The numerous function-driven polarity determinations of this study of the
enigmatic phylogenetic relationships involved a high-probability adaptive
framework, specifically that the fossils were also myrmecophagous and had
obvious digging adaptations, either to get at food or shelter. Going beyond the
well-established similarities relating to the myrmecophagous and digging
habitus, it was concluded, based on the disparate form-function strategies in
achieving that way of life, that the various clustered
"synapomorphies" derived from parsimony analysis (most of these being
previously poorly assessed adaptive or merely verbal "similarities")
of the living species of the American and Old World groups were not homologous
by either structural or functional-adaptive criteria. Consequently, they are not
indicative of ties between the palaeanodonts and Eurotamandua, on one
hand, and pangolins, on the other. The inferred adaptational background for the
fossils and their structural-functional assessment in that light were
fundamental in reaching these taxic conclusions. Homoplasies could be rejected
prior to taxic analysis. Subsequently, corroborated phylogenetic trees fall out
of such a character analysis.
The Darwinian method is certainly not the straw man characterized by claims of
cladists regarding functional-adaptive analysis (e.g., Schuh,
2000) that "only adaptive characters are used in phylogenetics" by
Darwinians. In fact, it is the incidental and phyletically informed attributes
in addition to the adaptive solutions that are sought to add to a data base as
either shared and derived or transformationally revealing attributes.
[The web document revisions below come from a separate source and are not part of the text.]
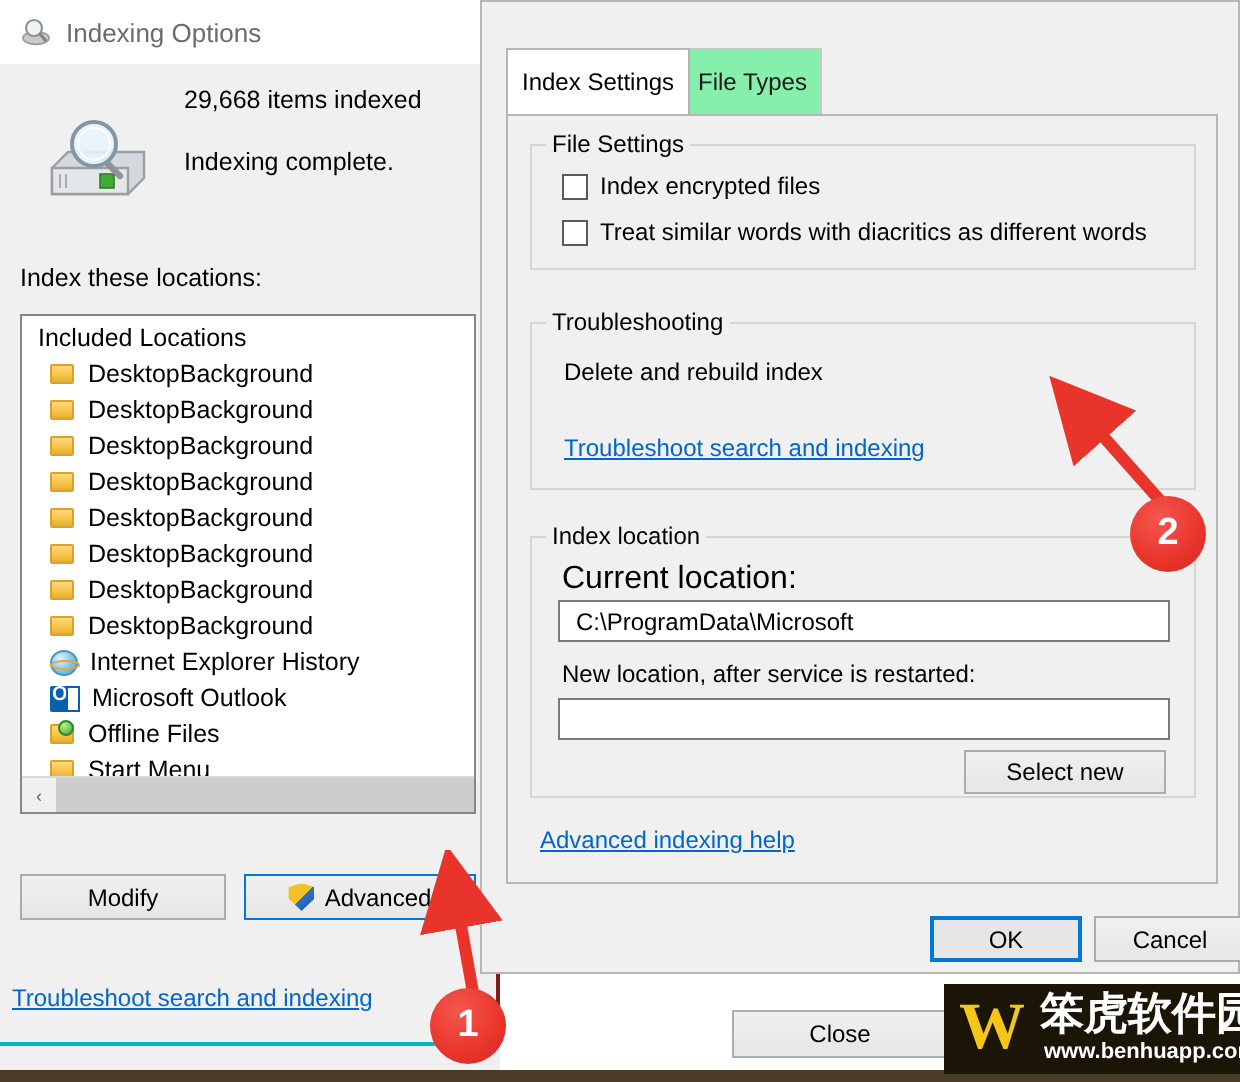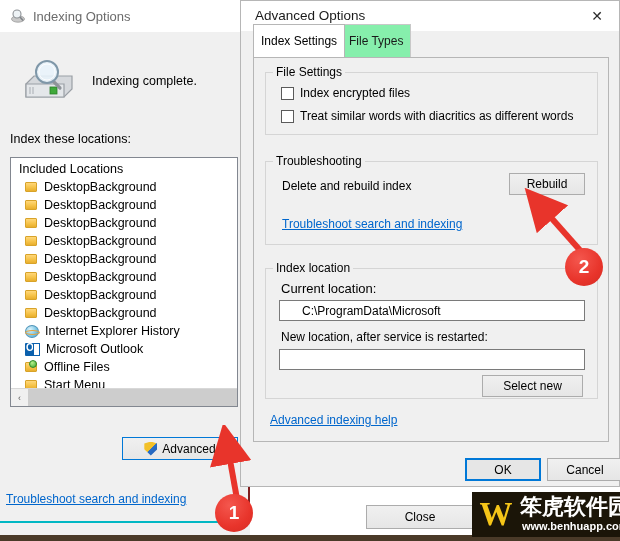--- a/index.html
+++ b/index.html
@@ -39,21 +39,21 @@
   }
   .btn.accented {
     border: 1px solid #0078d7;
   }
   .txtbox {
     background: #ffffff;
     border: 1px solid #7a7a7a;
     box-sizing: border-box;
     display: flex;
     align-items: center;
-    padding-left: 22px;
+    padding-left: 8px;
     font-size: 12px;
     overflow: hidden;
     white-space: nowrap;
   }
   .wlink {
     color: #0066cc;
     text-decoration: underline;
     cursor: pointer;
     font-size: 12px;
   }
@@ -435,21 +435,21 @@
     width: 76px; height: 22px;
   }
   #link-trouble-dlg {
     position: absolute;
     left: 16px; top: 55px;
   }
 
   #cur-loc-label {
     position: absolute;
     left: 15px; top: 12px;
-    font-size: 13px;
+    font-size: 16px;
   }
   #cur-loc-box {
     position: absolute;
     left: 13px; top: 31px;
     width: 306px; height: 21px;
   }
   #new-loc-label {
     position: absolute;
     left: 15px; top: 61px;
     font-size: 12px;
@@ -564,20 +564,21 @@
         <path d="M6 28 L44 28 L44 41 L6 41 Z" fill="#e4e7ea" stroke="#9a9fa5" stroke-width="1.2"></path>
         <rect x="30" y="31" width="7" height="7" fill="#3fa93a" stroke="#2c7f28" stroke-width="0.8"></rect>
         <line x1="10" y1="31" x2="10" y2="38" stroke="#a8adb3" stroke-width="1"></line>
         <line x1="13" y1="31" x2="13" y2="38" stroke="#a8adb3" stroke-width="1"></line>
         <line x1="32" y1="24" x2="40" y2="32" stroke="#8f949a" stroke-width="3.2" stroke-linecap="round"></line>
         <circle cx="27" cy="16" r="11" fill="#e8f3fa" fill-opacity="0.88" stroke="#7f97a8" stroke-width="2"></circle>
         <circle cx="27" cy="16" r="8" fill="none" stroke="#ffffff" stroke-width="1" stroke-opacity="0.8"></circle>
       </svg>
     </span>
 
+    <div id="items-indexed">29,668 items indexed</div>
     <div id="index-state">Indexing complete.</div>
     <div id="locations-label">Index these locations:</div>
 
     <div id="loc-list">
       <div id="loc-header">Included Locations</div>
       <div id="loc-items">
           <div class="loc-item">
             <span class="ico-folder"></span>
             <span class="nm">DesktopBackground</span>
           </div>
@@ -629,42 +630,39 @@
             <span class="ico-folder"></span>
             <span class="nm">Users</span>
           </div>
         </div>
       <div id="list-hscroll">
         <div id="hscroll-left-btn">‹</div>
         <div id="hscroll-thumb"></div>
       </div>
     </div>
 
+    <div id="btn-modify" class="btn">Modify</div>
 
     <div id="btn-advanced" class="btn accented">
       <span class="shield"></span>
       <span>Advanced</span>
     </div>
 
     <a id="link-trouble-main" class="wlink">Troubleshoot search and indexing</a>
   </div>
 </div>
 
 <div id="main-bottom-strip"></div>
 
 <div id="btn-close" class="btn">Close</div>
 
 <div id="desk-strip"></div>
 
 <div id="adv-dialog">
 
-  <div id="adv-titlebar">
-    <span id="adv-title-text">Advanced Options</span>
-    <span id="adv-close">✕</span>
-  </div>
 
   <div id="tabstrip">
     <div class="tab active">Index Settings</div>
     <div class="tab inactive">File Types</div>
   </div>
 
   <div id="tabpanel">
 
     <div id="gb-file-settings" class="groupbox">
       <span class="gb-title">File Settings</span>
@@ -674,21 +672,20 @@
       </label>
       <label id="cb-diacritics" class="cbrow">
         <span class="cbox"></span>
         <span>Treat similar words with diacritics as different words</span>
       </label>
     </div>
 
     <div id="gb-troubleshoot" class="groupbox">
       <span class="gb-title">Troubleshooting</span>
       <span id="delete-rebuild-label">Delete and rebuild index</span>
-      <div id="btn-rebuild" class="btn">Rebuild</div>
       <a id="link-trouble-dlg" class="wlink">Troubleshoot search and indexing</a>
     </div>
 
     <div id="gb-index-loc" class="groupbox">
       <span class="gb-title">Index location</span>
       <span id="cur-loc-label">Current location:</span>
       <div id="cur-loc-box" class="txtbox">C:\ProgramData\Microsoft</div>
       <span id="new-loc-label">New location, after service is restarted:</span>
       <div id="new-loc-box" class="txtbox"></div>
       <div id="btn-select-new" class="btn">Select new</div>

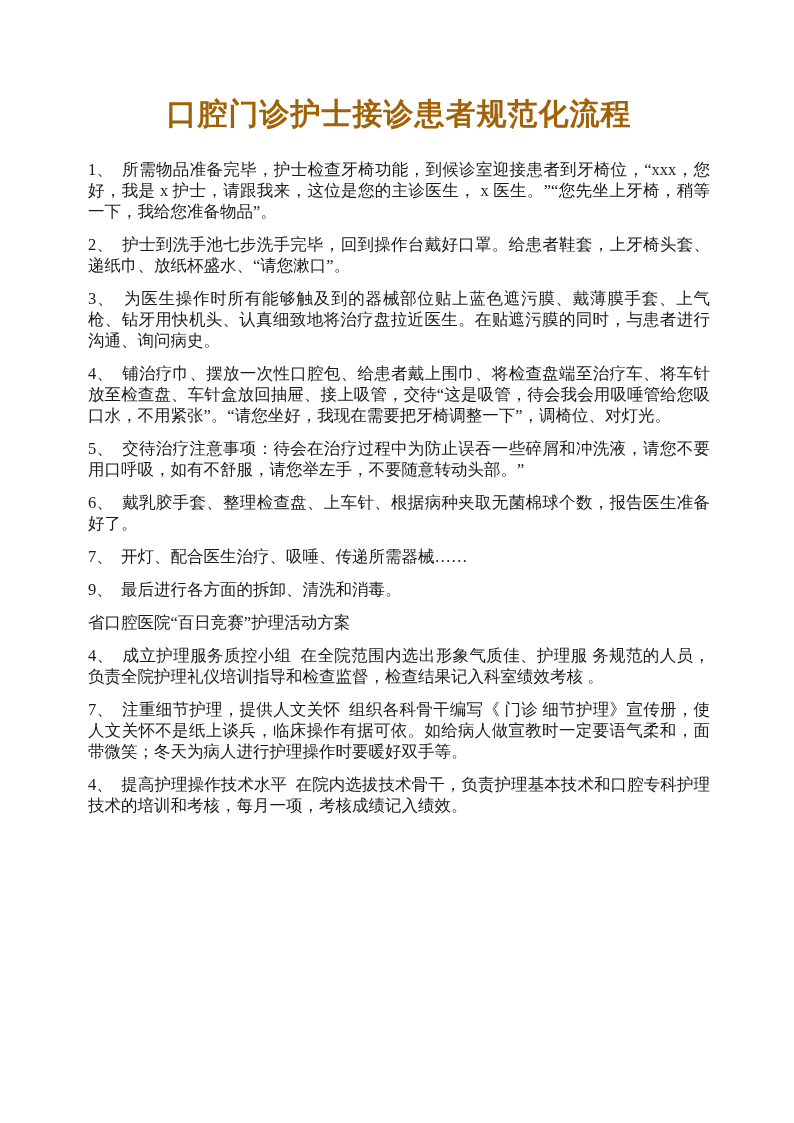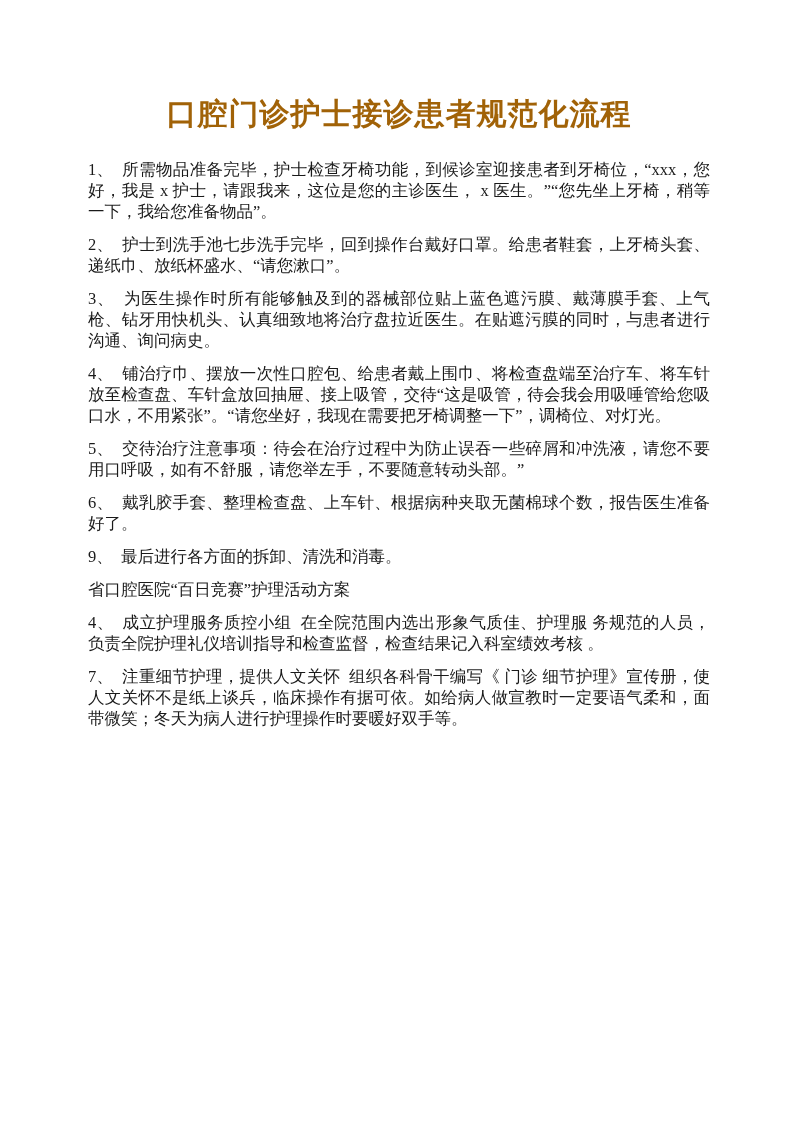--- a/index.html
+++ b/index.html
@@ -42,18 +42,20 @@
 
 <div class="page">
   <h1 class="doc-title">口腔门诊护士接诊患者规范化流程</h1>
   <div class="doc-body">
       <p>1、  所需物品准备完毕，护士检查牙椅功能，到候诊室迎接患者到牙椅位，“xxx，您好，我是 x 护士，请跟我来，这位是您的主诊医生， x 医生。”“您先坐上牙椅，稍等一下，我给您准备物品”。</p>
       <p>2、  护士到洗手池七步洗手完毕，回到操作台戴好口罩。给患者鞋套，上牙椅头套、递纸巾、放纸杯盛水、“请您漱口”。</p>
       <p>3、  为医生操作时所有能够触及到的器械部位贴上蓝色遮污膜、戴薄膜手套、上气枪、钻牙用快机头、认真细致地将治疗盘拉近医生。在贴遮污膜的同时，与患者进行沟通、询问病史。</p>
       <p>4、  铺治疗巾、摆放一次性口腔包、给患者戴上围巾、将检查盘端至治疗车、将车针放至检查盘、车针盒放回抽屉、接上吸管，交待“这是吸管，待会我会用吸唾管给您吸口水，不用紧张”。“请您坐好，我现在需要把牙椅调整一下”，调椅位、对灯光。</p>
       <p>5、  交待治疗注意事项：待会在治疗过程中为防止误吞一些碎屑和冲洗液，请您不要用口呼吸，如有不舒服，请您举左手，不要随意转动头部。”</p>
       <p>6、  戴乳胶手套、整理检查盘、上车针、根据病种夹取无菌棉球个数，报告医生准备好了。</p>
+      <p>7、  开灯、配合医生治疗、吸唾、传递所需器械……</p>
       <p>9、  最后进行各方面的拆卸、清洗和消毒。</p>
       <p>省口腔医院“百日竞赛”护理活动方案</p>
       <p>4、  成立护理服务质控小组  在全院范围内选出形象气质佳、护理服 务规范的人员，负责全院护理礼仪培训指导和检查监督，检查结果记入科室绩效考核 。</p>
       <p>7、  注重细节护理，提供人文关怀  组织各科骨干编写《 门诊 细节护理》宣传册，使人文关怀不是纸上谈兵，临床操作有据可依。如给病人做宣教时一定要语气柔和，面带微笑；冬天为病人进行护理操作时要暖好双手等。</p>
+      <p>4、  提高护理操作技术水平  在院内选拔技术骨干，负责护理基本技术和口腔专科护理技术的培训和考核，每月一项，考核成绩记入绩效。</p>
     </div>
 </div>
 
 </body></html>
The alternatives to a Darwinian analysis of morphological attributes, particularly the cranioskeletal characters that vertebrate paleontologists rely on and that I am most familiar with, usually offer a method through which a mixed suite of similarities are subjected to parsimony procedures to sort out homoplasious and homologous similarities. The evolutionary vacuum (i.e., a lack of theoretical justification) within which, I believe, this method is practiced has been discussed elsewhere (Bock 1981; Szalay 1994). But beyond the general weakness is the complete elimination of the explicit research-based phyletics of the characters used. Phyletics, which includes both the ordering and polarization of characters, is conflated with taxic analysis, as often there is nothing beyond taxic sister-group arrangements that might give justifiable indications of a direction of transformations of non-identical (hence, not truly synapomorphous) traits. Stratocladistics also endorses a parsimony-driven cladistic approach but adds a stratigraphical dimension that improves the reliability of its taxograms (see Fisher 1994). It invariably appears that parsimony-based cladistics happens without attempts to independently test postulated synapomorphies.
The whole enterprise of phylogenetic estimation or analysis is a highly probabilistic one. If this is accepted - and I believe that it should be - there can be no theoretical objections to a procedure that is based on the guidelines provided by the mechanical and adaptational analysis of living and fossil species and their specific aspects. Most important, adaptational assessment sets a framework for a character analysis that is also necessarily transformational, as we need to decide rationally (based on sound theory) the ancestral and derived conditions. Such character analysis permits the rejection of homoplasies and allows for ancestor-descendant or branching level-specific corroboration of homologies for taxic analysis, based on some biologically and paleontologically meaningful probability assessment. Taxon phylogenies fall out of such Darwinian analysis and render the former far more probable than an axiomatized and abiological parsimony search for the congruence of often atomized traits of various taxa.